Preview of the Blue Grass Stakes at Keeneland

A field of 15 was entered for Saturday’s $1 million Blue Grass Stakes (GII) at Keeneland, the last main prep in the state for the Kentucky Derby (GI) down the highway at Churchill Downs in four weeks. The Blue Grass, for the most part, has been a bit quiet recently as far as sending legit runners to Lousiville for the Run for the Roses, but this year’s field is not short on talent and potential and includes the reigning juvenile champion.

The race offers 100 points to the winner to make the Derby starting gate, but depending on who finishes second, third and fourth the 40-20-10 points handed out for those respective positions could have a solid impact when connections start planning their Derby Day wardrobe.

Anybody who knows anything about the weather in Kentucky in the fall knows it’s bipolar. Sunny and warm one day, snow flurries and freezing temps the next. This week has been a prime example and the warm 70 degrees with thunderstorms experienced mid-week will turn cold and, by Saturday, a solid snowfall — not just flurries — is expected. Hopefully, the track will be dry by post time after the rain forecasted for Friday. Post time for the Blue Grass, which is the 10th race on the card, has been set for 6:23 p.m. ET.

Over the years, some really good horses have won the Blue Grass before taking the Run for the Roses, including Tomy Lee, Northern Dancer, Lucky Debonair, Forward Pass, Dust Commander, Riva Ridge and Spectacular Bid.
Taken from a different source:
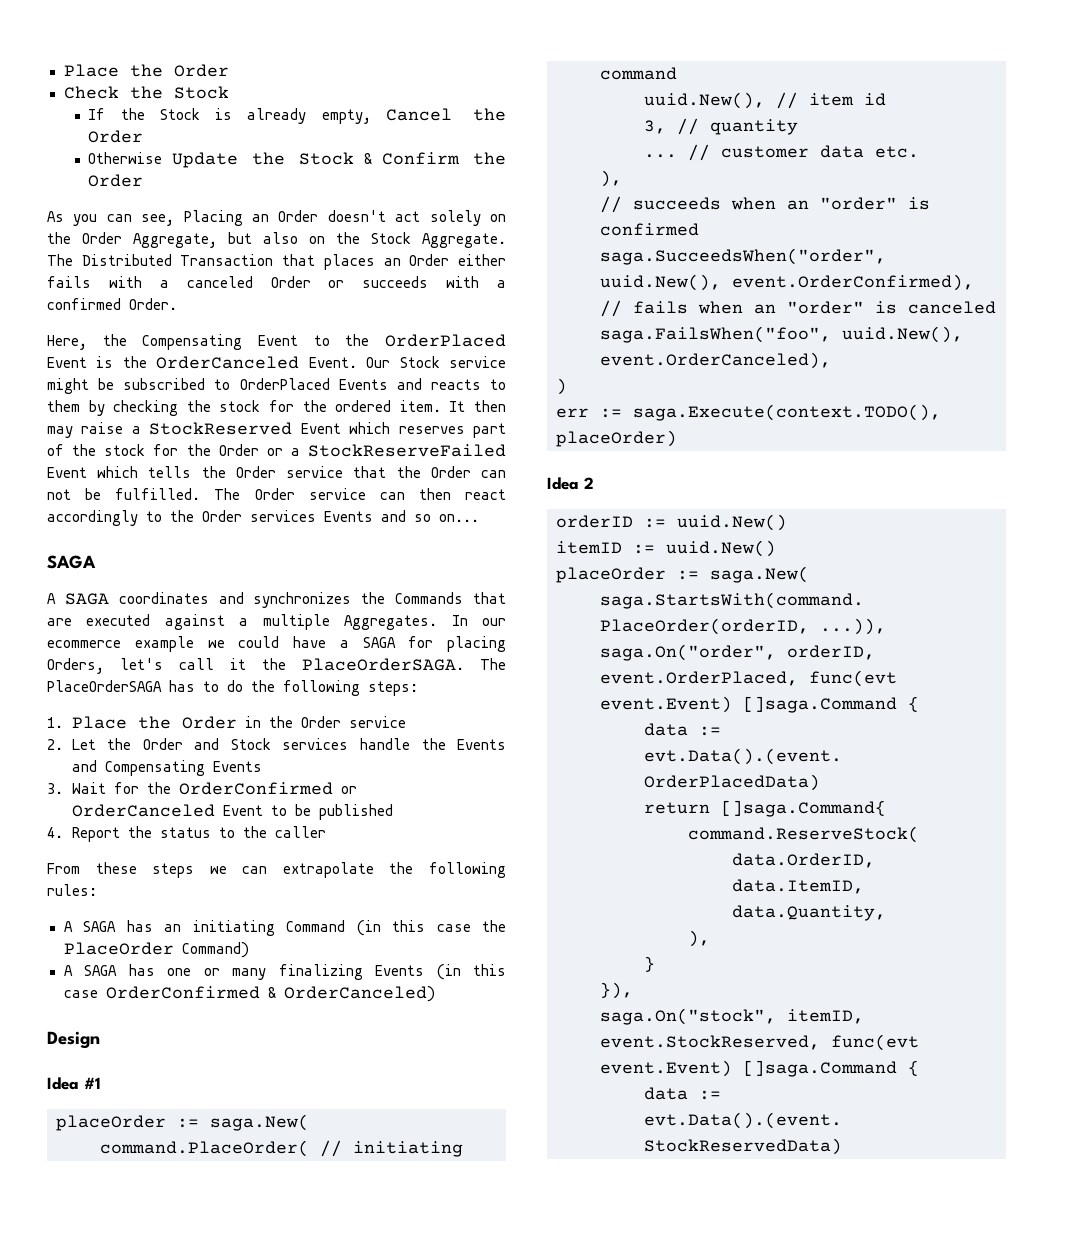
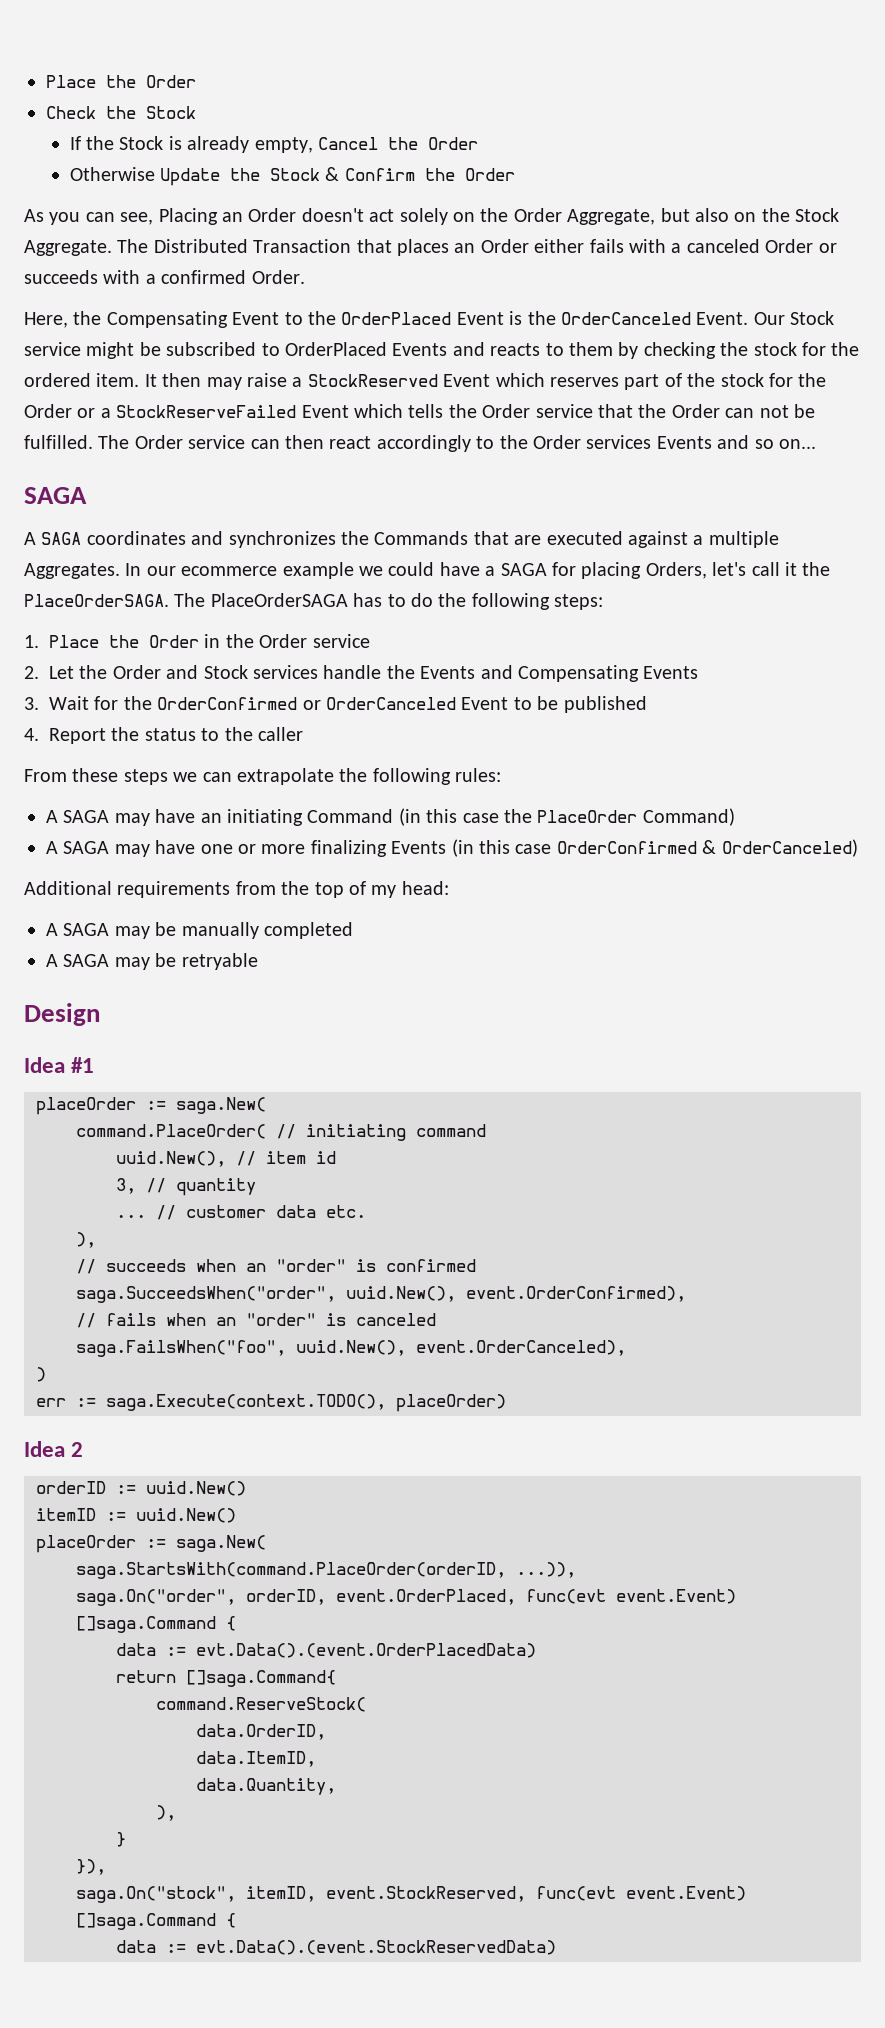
[126,920,153,932] has -> [114,809,196,826] may have
[128,964,155,976] has -> [114,840,196,857] may have
[232,968,266,980] many -> [261,844,306,854] more
(435, 994) none -> [24,881,449,898] [46,922,353,939] [46,953,258,970] // Additional requirements from the top of my head: // A SAGA may be manually completed // A SAGA may be retryable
And though Strike the Gold in 1991 was the last, top-tier horses have run in the Blue Grass before making a significant impression on Derby Day, including Arts and Letters, Honest Pleasure and Alydar.

The recently deceased Thunder Gulch in 1995 and Street Sense in 2007 are the most recent Blue Grass runners to win under the Twin Spires on the First Saturday in May and now that Keeneland is back to a dirt surface, it makes sense to believe it’s again a race carrying legitimate contenders.

Irap broke his maiden in the Blue Grass Stakes (photo by Jordan Sigmon).

Irap broke his maiden in last year’s Blue Grass Stakes (photo by Jordan Sigmon).

A year ago, the maiden Irap won and defeated a short, but talented, field that included a couple of Grade 1 winners and while at the time a lot was made out of the colt’s win and how the race could be tossed, the ill-fated Irap went on to have a pretty good summer, winning the Ohio and Indiana Derbys before finishing second behind champion West Coast in the Pennsylvania Derby.

This year, all eyes will be on eFive Racing and Stonestreet Racing’s Eclipse Award winner Good Magic, who broke his maiden in the Breeders’ Cup and after a winter freshening could only muster a third-place finish as the 3-5 favorite in the Fountain of Youth Stakes (GII) at Gulfstream Park last month. Though trainer Chad Brown offered no excuses, it’s a good bet after the colt’s break he was a little short and will benefit from his last race and the steady stream of nice works, including a bullet four-furlong drill in :48 at his winter base of Palm Meadows last Saturday. The son of Curlin’s 105 Brisnet speed figure is the best here and the best of his crop. He’s a stalker/mid-pack type who we know will get a pace to run at, and if he shows any of the form he exited last season in, he’ll be dangerous under regular jockey Jose Ortiz Jr. from post position 11. He’s never raced the distance, but is bred for it and was impressive at a sixteenth shorter with room to grow.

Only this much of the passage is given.